British newspapers have been `leaked’ damaging documents in what appears to be an elaborate plot to smear President Nelson Mandela, write Martin Welz and Mungo Soggot
Several British newspapers have been probing a story that President Nelson Mandela accepted a kickback as part of a Nigerian oil deal.
The allegations appear to be part of an elaborate ploy to smear the outgoing South African president and the African National Congress on the eve of the June 2 election.
The claims revolve around a contract between a Nigerian oil company and a Central African Republic-based wheeler- dealer, Antonio Fernandez. The suggestion is that Mandela accepted a kickback at a meeting attended by, among others, Fernandez and Nigerian military leader Abdulsalami Abubakar.
The British newspapers investigating the story have obtained copies of the contract, a cheque made out to Mandela’s personal lawyer, Ismail Ayob, and a covering letter referring to the meeting.
Ayob this week confirmed the bizarre tale. He said he had recently been approached by several British journalists to discuss the story, which he said was self-evidently part of a plan to smear Mandela.
Ayob said he had told one of them: “Do you seriously believe that a man who is in his 81st year and who has not sold anything in his life is expected to sell oil for the Nigerians?”
He said that in the end the story had a “happy ending”, as the London law firm which had initially purportedly offered the cash ended up donating $268 000 to the Nelson Mandela Children’s Fund.
The Mail & Guardian understands that the London Sunday Times was planning to run the story on May 30.
But David Leppard, the head of the “Insight” team responsible for the investigation, said this week they were not going to run it. He declined to elaborate. It is understood several other Fleet Street papers have been offered the story, but have all been uncertain how to treat it.
Ayob said that in March this year he had received an envelope from the Office of the President containing a cheque made out to him for $134 000, a covering letter from a London law firm, and a contract involving a Nigerian oil company.
The letter, addressed to the president, referred to a meeting at Abuja airport between Mandela, the Nigerian leader and the middleman, Fernandez.
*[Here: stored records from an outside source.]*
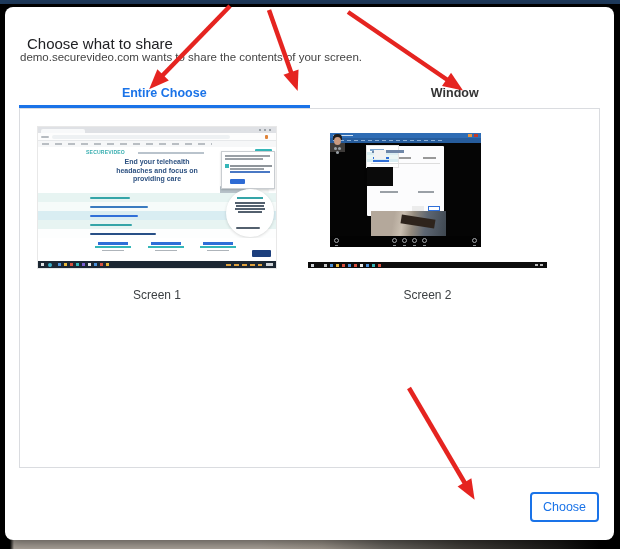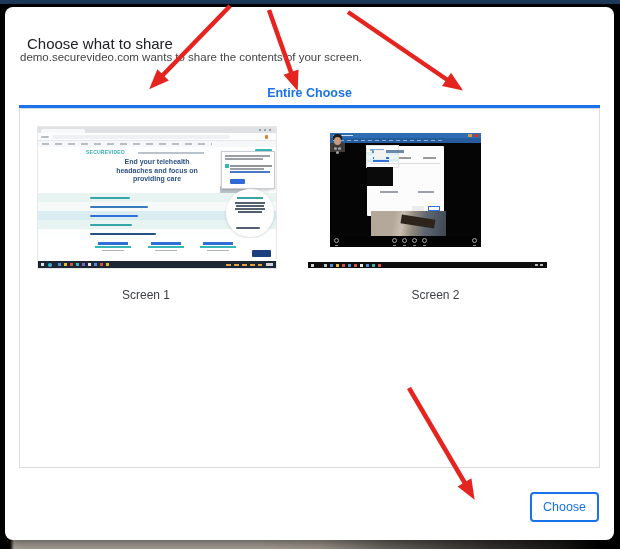"Window" div.tab { html: none -> <div>Window</div> }
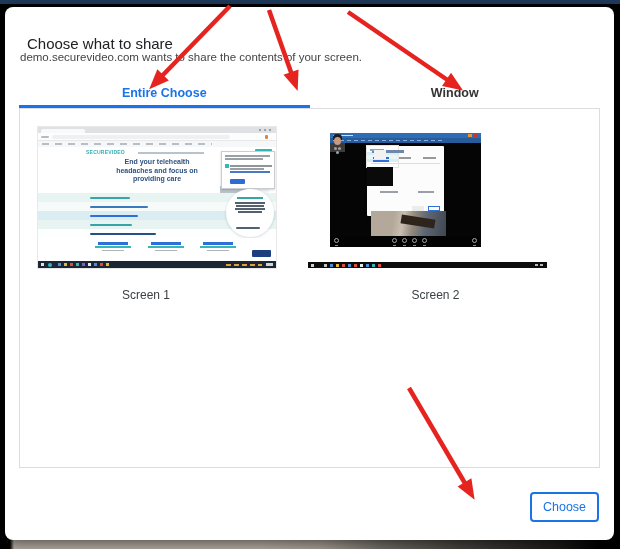"Screen 1" .cap1 { left: 22px -> 33px }
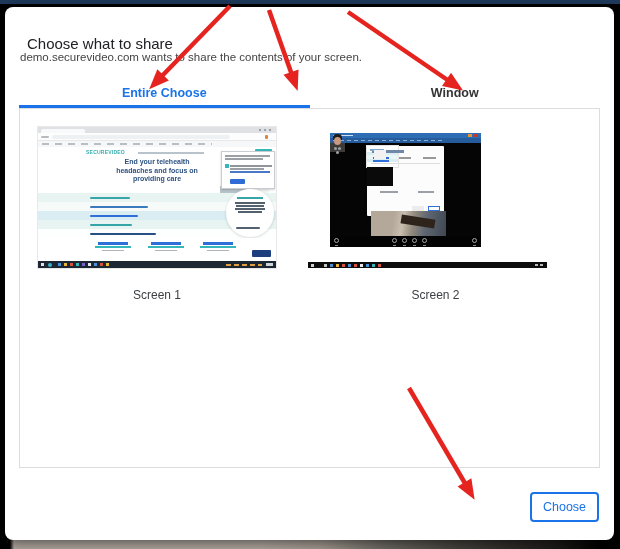"Screen 2" .cap2 { left: 311px -> 303px }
The contract was between Fernandez and the Nigerian National Petroleum company, and the cheque was made out in the name of Arcadia Petroleum. The law firm representing Fernandez was Simons Muirhead & Burton.
Ayob said he had first come across Fernandez before the 1994 elections, when Fernandez had suggested donating to Mandela in his personal capacity a house in the United States. Ayob said the president had decided to use the offer to kickstart the Mandela Children’s Fund, and arranged plans to sell the house immediately after acquiring it, and transfer the proceeds to the fund, with Fernandez’s approval.
Ayob says Fernandez scuppered the deal at the eleventh hour when he was told of Mandela’s plans, irritating both him (Ayob) and Mandela.
On seeing Fernandez’s name, Ayob says he wrote to the law firm, to try and find out what was going on. When Ayob asked why he was being forwarded the money, a representative from the law firm, Simon Goldberg, said: “Ask your client.”
Ayob approached Mandela who confirmed he had met several people at the airport, including Abubaker, but had not discussed any contract. He said if any money had been discussed, it would have been in the context of the children’s fund.
At that stage Ayob says representatives from the London Sunday Times and and other British newspapers, who had apparently been leaked copies of the letter, telephoned for comment.
Ayob says he then got a call from the London solicitors, who accused him or Mandela’s office of having leaked the letter. Ayob said this was patently ridiculous as he would have then also leaked his letter expressing bewilderment at the whole affair.
The lawyer called again, this time saying there appeared to have been a big mistake, and that the money, which was to be taken from the proceeds of an oil transaction, had been earmarked for the “president’s emergency fund”. Ayob said that that name for the fund had been floated before its inception.
In the end, the London lawyer fowarded two cheques, each for $134 000, to the Nelson Mandela Children’s Fund.
Ayob said he wrote back thanking the lawyer, but said in his letter it would always be a “mystery to me” how the firm reconciled the first letter attached to the contract saying the money was for Mandela, and the second letter saying it was for the charity.
Fernandez travels on a Central African Republic diplomatic passport, and is believed to be an ambassador to the United Nations for that country. He could not be reached for comment at his New York office at the time of going to press.
It is not the first time the London Sunday Times has been linked to anti-ANC reporting. On the eve of the 1994 poll, the newspaper predicted that Winnie Madikizela-Mandela would launch a rival party to the ANC, that the Western Cape was going to secede, and that Mandela would retire before the end of his first presidential term.
In its editorial columns, the paper also denounced the ANC as a communist organisation that was secretly planning to introduce socialist economic policies.
The paper has, however, paid 100 000 for the syndication rights on the biography of Mandela by veteran journalist Anthony Sampson, which it is currently running. There is speculation that the paper was holding fire on the story before completing the series.